Another example embodiment includes a fertilizer containing banana sap. The fertilizer includes banana sap. The banana sap has been obtained by the steps of extracting fibrous materials from the banana plant pseudo-stem and separating the nonfibrous biomass and sap. The banana sap has also been obtained by the steps of filtering the sap and concentrating the sap. The banana sap has further been obtained by the steps of incubating the sap.

These and other objects and features of the present invention will become more fully apparent from the following description and appended claims, or may be learned by the practice of the invention as set forth hereinafter.

BRIEF DESCRIPTION OF THE DRAWINGS

To further clarify various aspects of some example embodiments of the present invention, a more particular description of the invention will be rendered by reference to specific embodiments thereof which are illustrated in the appended drawings. It is appreciated that these drawings depict only illustrated embodiments of the invention and are therefore not to be considered limiting of its scope. The invention will be described and explained with additional specificity and detail through the use of the accompanying drawings in which:

FIG. 1 is a flow-chart illustrating an example of a method for creating a banana sap fertilizer; and

FIG. 2 is a flow-chart illustrating a method of extracting the fibrous material of a banana plant from the non-fibrous material.

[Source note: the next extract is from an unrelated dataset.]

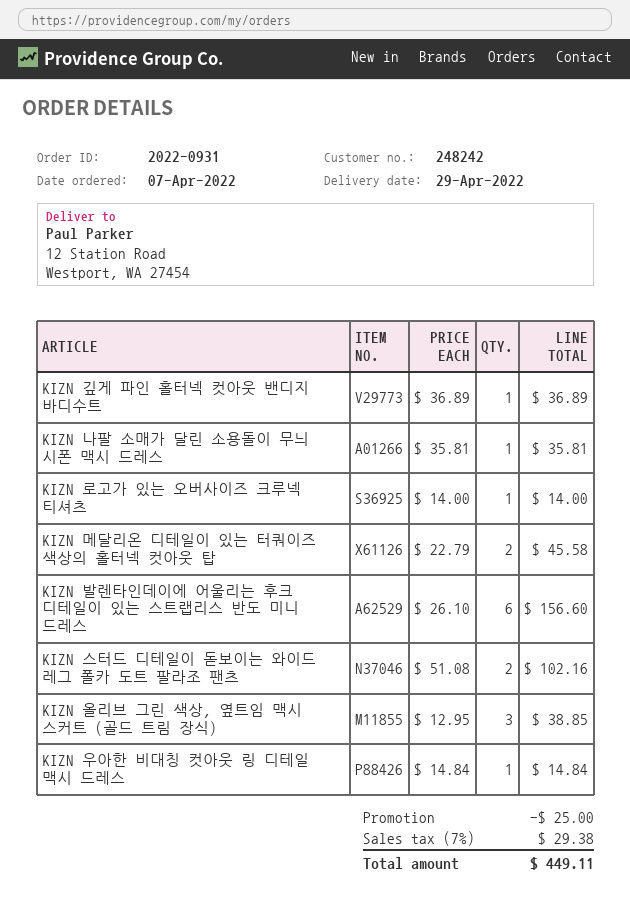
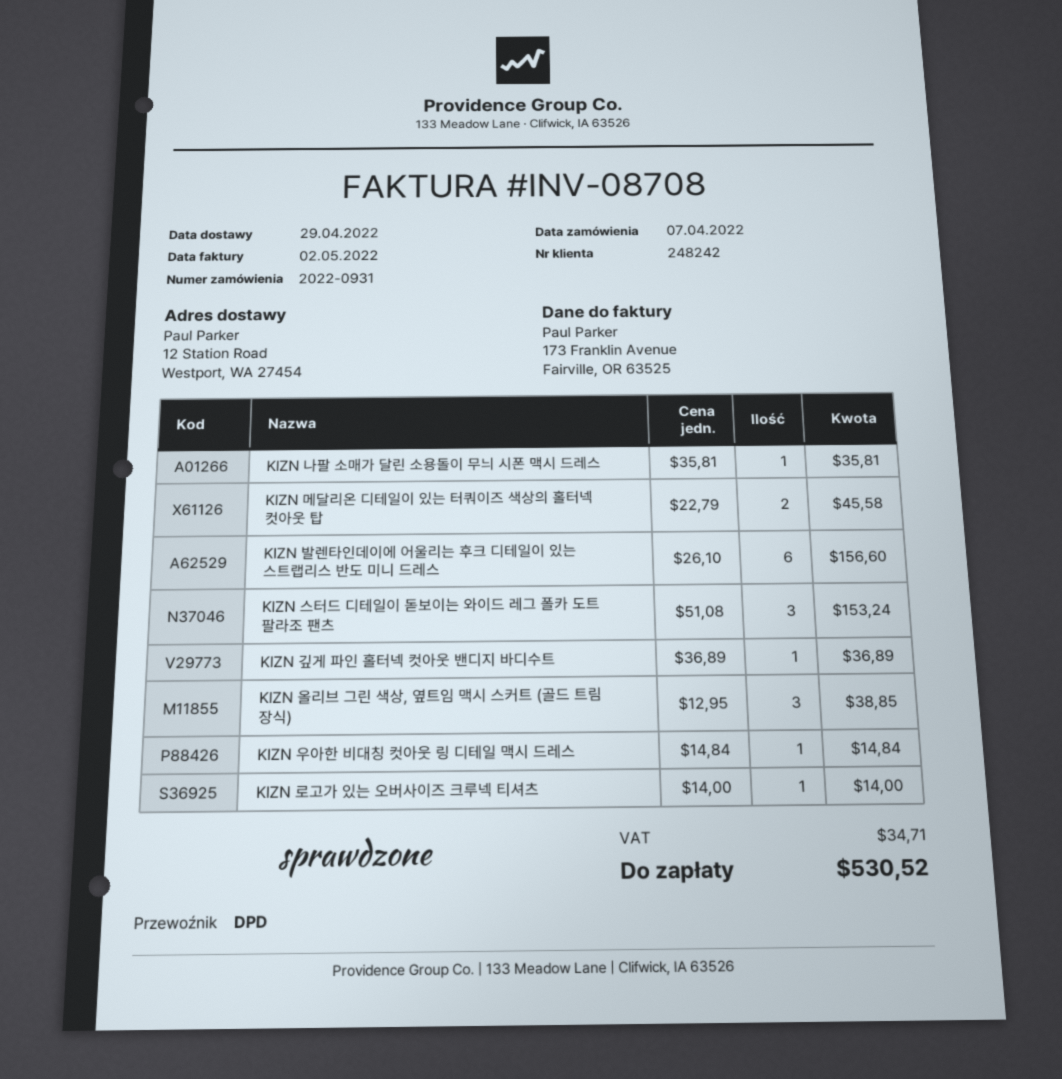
KIZN 스터드 디테일이 돋보이는 와이드 레그 폴카 도트 팔라조 팬츠: 2 x 51.08 = 102.16 -> 3 x 51.08 = 153.24
discount: 25.00 -> none
tax: 29.38 -> 34.71
total: 449.11 -> 530.52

DETAILED DESCRIPTION OF SOME EXAMPLE EMBODIMENTS

Reference will now be made to the figures wherein like structures will be provided with like reference designations. It is understood that the figures are diagrammatic and schematic representations of some embodiments of the invention, and are not limiting of the present invention, nor are they necessarily drawn to scale.

FIG. 1 is a flow-chart illustrating an example of a method 100 for creating a banana sap fertilizer. As used herein, fertilizer can include a standalone fertilizer, a bio-additive for other fertilizers, soil amendments or any other material which is intended to enhance plant growth or soil health. Banana sap fertilizer has a number of unique aspects that make it a novel and superior fertilizer for agriculture and commercial use compared to existing fertilizers. These unique features include:

• • a) It is highly nutrient-rich.
  • b) It assists in helping plants utilize existing organics and fertilizers.
  • c) It has the capacity to act as a disease suppressant thus protecting plant health.
  • d) It can be produced at a cost-competitive price.
  • e) It is found in high abundance in Central America and other areas through the industrialization of growing banana pseudo-stems rather than growing bananas for fruit.
  • f) It does not damage the soil but instead regenerates the soil. I.e., it encourages the growth of microorganisms which strengthen the soil.
  • g) It is renewable.
  • h) It can be grown and harvested throughout the year thereby providing a steady and consistent supply.
  • i) Its characteristics and qualities are not matched by existing soil amendments, garden mixes or materials to assist with plant growth.
  • j) It is rich in micronutrients including boron, copper, iron, magnesium and others that are extremely important for plant health.
  • k) Its production removes carbon dioxide from the atmosphere. This contrasts with other materials such as peat moss which unlock carbon dioxide, are non-renewable and as a result are being banned or limited throughout the world.

FIG. 1 shows that the method 100 can include extracting 102 fibrous materials. Extraction 102 primarily involves the separation of the fibrous strands found in the pseudo-stem and leaves of the plant from non-fibrous portions. The banana plant is not a tree but a large herb, and its pseudo-stem consists of tightly packed layers of leaf sheaths, which contain a considerable amount of fiber. Extraction 102 results in obtaining fibrous material and a combination of nonfibrous material and banana sap.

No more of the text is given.